The New York City Skyline
In the flashback scene at the beginning of the novel, Mark recalls visiting his Uncle Lloyd who lives in downtown Manhattan. At Lloyd's apartment, Mark would sit by the window and watch "the city churning below" (p. 5). In vivid detail, Whitehead depicts the scene from the windows, including "the ancient water towers lurking atop obstinate old prewar and, higher up, the massive central-air units that hunkered and child on the striving high-rises, glistening like extruded guts" (p. 5). In addition to the buildings, Mark also spots "pieces of citizens" through their windows, like "half a lady's torso, wrapped in a turquoise blazer, as glimpsed through a trapezoid" (p. 6). The sights from the window fill Mark with a sense of wonder and he dreams of one day moving to New York. Unfortunately, the New York of Zone One is juxtaposed so distinctly with the city he visited as a boy. By beginning the novel with this depiction of New York, Whitehead is able to illustrate the extent of destruction caused by the plague. Mark has thus not only lost his family in the plague, but also his childhood dreams.
Mark's Parents on the Last Night
Perhaps the most distressing image in the novel appears in a flashback to Mark's experiences on the Last Night. Returning from the casino, Mark thought "the house looked normal from the outside" (p. 68). Walking through the house, he comments on all the renovation projects that his parents had performed, concluding that "their makeover schemes betrayed an attempt to outwit death" (p. 69). Finally arriving at his parent's room, he opens the door and sees his mother bent over his father "gnawing with ecstatic fervor on a flap of his intestines" (p. 70). Immediately, Mark remembers walking into his parent's room when was six years old and seeing his mother performing oral sex on his father. The juxtaposition is shocking and unsettling, yet it effectively demonstrates the sort of trauma that Mark lives with on a daily basis. Whitehead makes it clear, however, that Mark is not alone in experiencing this trauma: when it comes to horrible stories about the Last Night, "everybody had one" (p. 71).
The Corn
One day during a meeting at Fort Wanton, Lieutenant begins talking about the harvest of crops at the Happy Acres settlement camp. This prompts Mark to remember his experience at the Happy Acres settlement camp after surviving in the wild for months. One night, he goes for a walk "toward the line of sodium lights at the far edge of camp" (p. 36). Across the perimeter of the camp, Mark sees a crop of corn "lit up, regimented, droopy with promise: the holy stalks, up to his chest and disappearing into the darkness" (p. 36-37). This vivid image, complete with religious language, indicates a sense of hope for renewal and regrowth, for just as corn has been regrown after the plague, so, too, can humankind be restored.

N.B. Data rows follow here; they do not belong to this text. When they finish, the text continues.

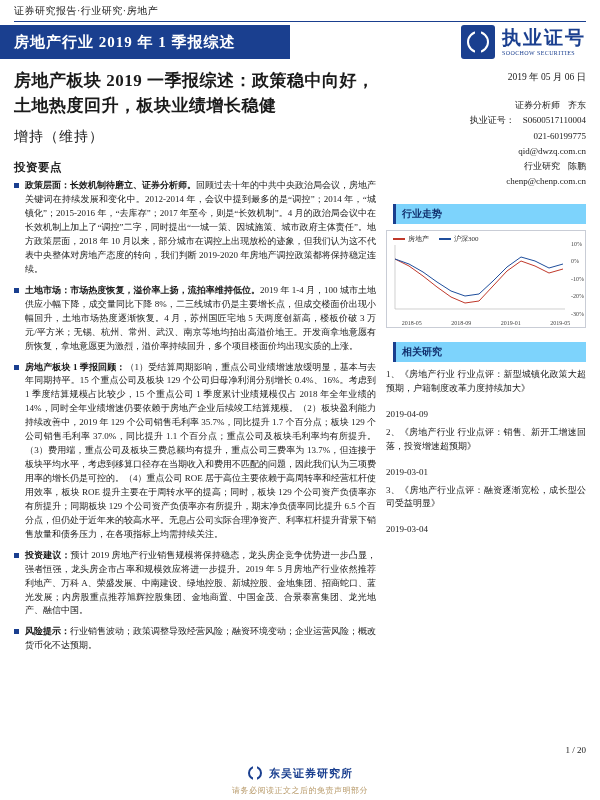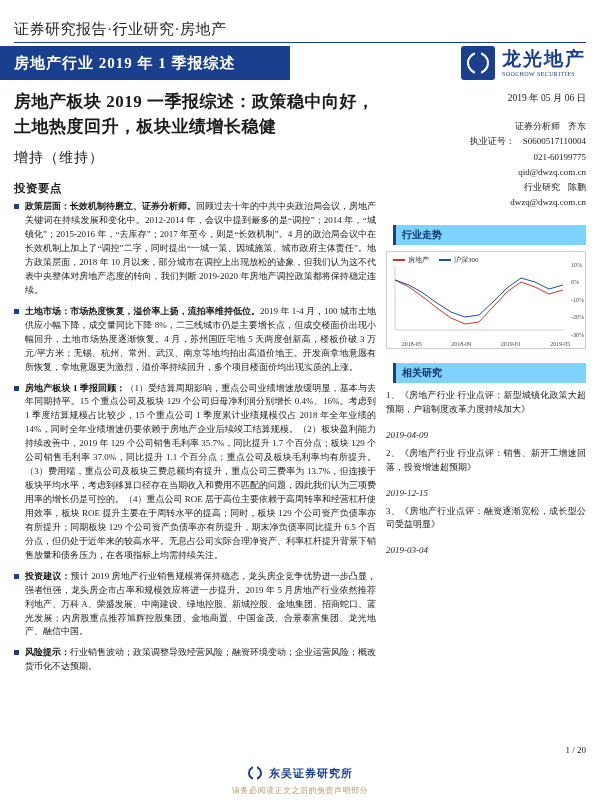--- a/index.html
+++ b/index.html
@@ -16,8 +16,8 @@
   
   .topbar{
     display:flex;justify-content:space-between;
-    padding:20px 14px 2px 14px;
-    font-size:15px;color:#222;
+    padding:4px 14px 2px 14px;
+    font-size:10px;color:#222;
   }
   .topbar .crumb{letter-spacing:.5px;}
   .rule-top{height:1px;background:#1a3f8f;margin:1px 14px 0 14px;}

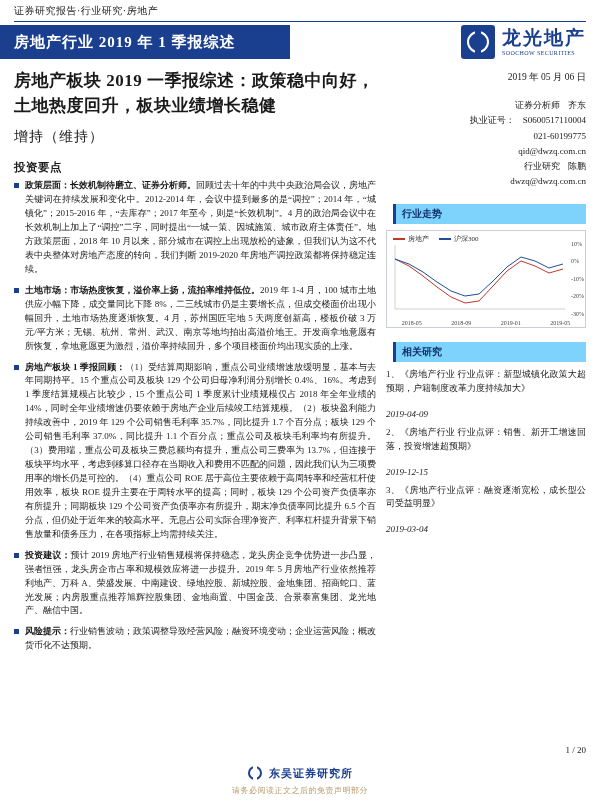--- a/index.html
+++ b/index.html
@@ -144,7 +144,7 @@
     <div class="logo">
       <div class="logo-mark"></div>
       <div class="logo-text">
-        <div class="logo-cn">龙光地产</div>
+        <div class="logo-cn">执业证号</div>
         <div class="logo-en">SOOCHOW SECURITIES</div>
       </div>
     </div>

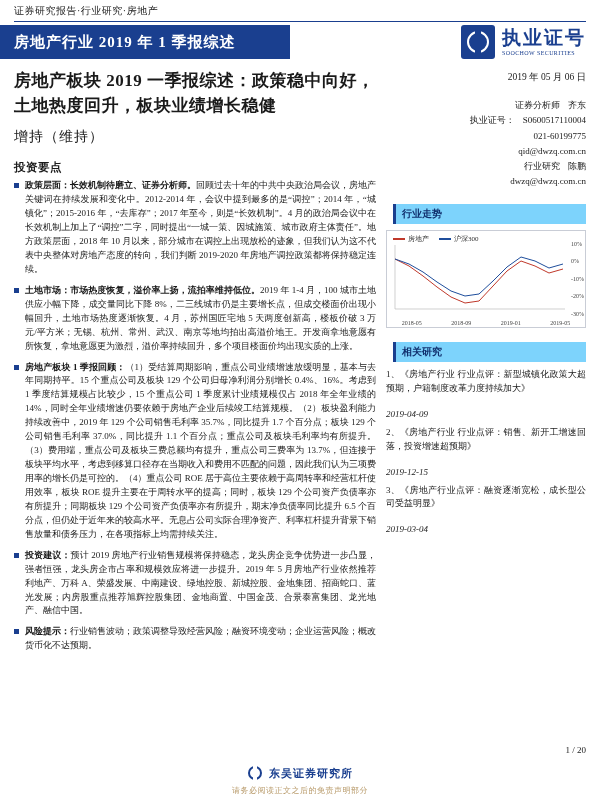--- a/index.html
+++ b/index.html
@@ -190,7 +190,7 @@
         <div class="r-kv">
           <span class="k">行业研究</span><span>陈鹏</span>
         </div>
-        <div class="r-line">dwzq@dwzq.com.cn</div>
+        <div class="r-line">chenp@chenp.com.cn</div>
       </div>
 
       <div class="r-sec">行业走势</div>

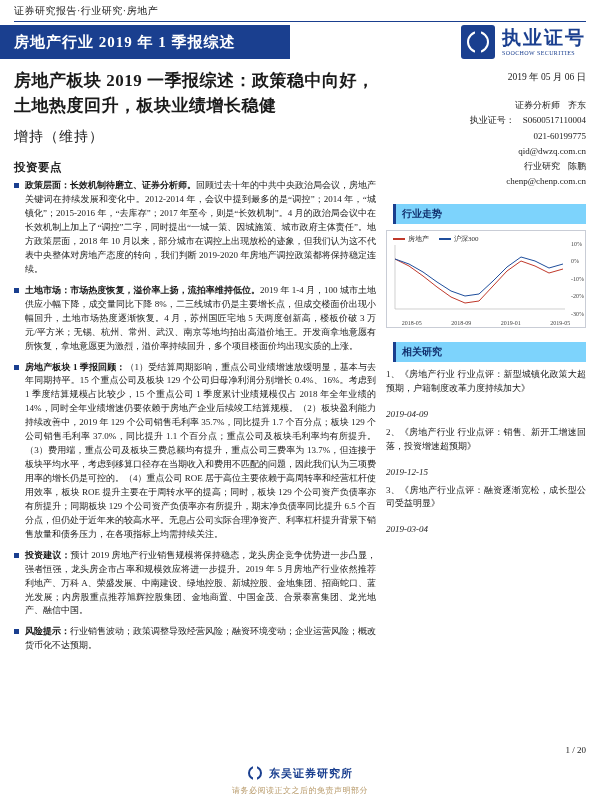--- a/index.html
+++ b/index.html
@@ -112,7 +112,7 @@
   }
 
   .rel-item{font-size:9px;line-height:1.55;margin-bottom:3px;text-align:justify;}
-  .rel-date{font-size:9px;margin:13px 0 7px 0;font-style:italic;}
+  .rel-date{font-size:9px;margin:13px 0 7px 0;}
 
   
   .footer{

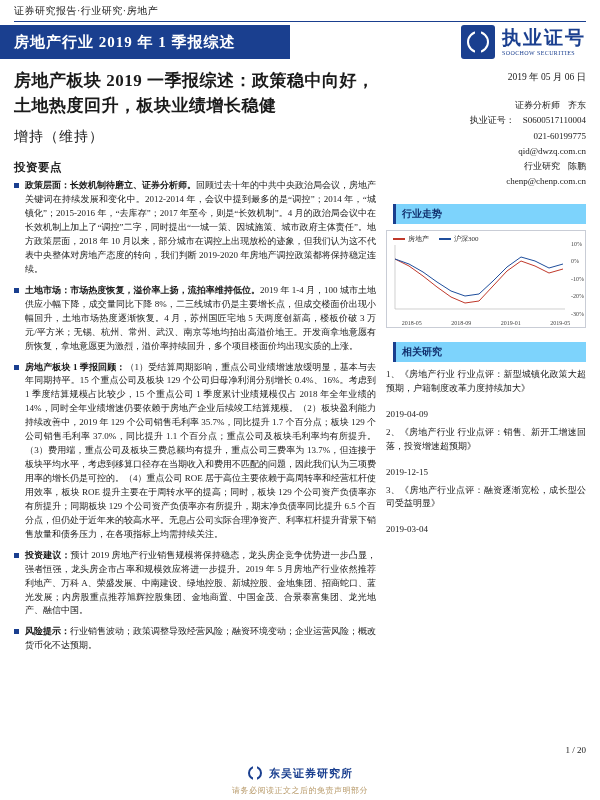--- a/index.html
+++ b/index.html
@@ -227,7 +227,7 @@
         <div class="rel-item">1、《房地产行业 行业点评：新型城镇化政策大超预期，户籍制度改革力度持续加大》</div>
         <div class="rel-date">2019-04-09</div>
         <div class="rel-item">2、《房地产行业 行业点评：销售、新开工增速回落，投资增速超预期》</div>
-        <div class="rel-date">2019-12-15</div>
+        <div class="rel-date">2019-03-01</div>
         <div class="rel-item">3、《房地产行业点评：融资逐渐宽松，成长型公司受益明显》</div>
         <div class="rel-date">2019-03-04</div>
       </div>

Yet while Mark marvels at the corn, two armed guards appear and tell him to "'back away from the fucking corn'" (p. 37). Mark, however, doesn't mind this abrupt end to his reverie and remarks that the corn "was still a wonder" (p. 37). In a sense, the armed guards represent a return to order after gangs of bandits stole and looted at the beginning of the plague. In order for progress–like the corn–to occur, security and policing are necessary.
Mark's First Straggler
In another flashback, Mark recalls encountering a straggler. The straggler is described as being "an older man, dwindling inside his red polo shirt and khaki pants" (p. 95). Whitehead elaborates that "a string trailed from his hand, leading to a roughed-up box height" (p. 95). Mark is shocked and confused that the man does not attack him like skels usually do. Instead "the man's gaze, if such a barren thing could be called that, was leveled at a void above the horizon" (p. 95). The scene is distinctly humanizing and it reveals Mark's compassion for the skels and stragglers. Rather than viewing them as creatures, Mark sees him as a man whose "mind had been eliminated" (p. 95). Thus instead of killing him, Mark "abandoned the man in the field" (p. 95). This crucial scene encourages the reader to have a similar sort of compassion towards the skels and stragglers that Mark has.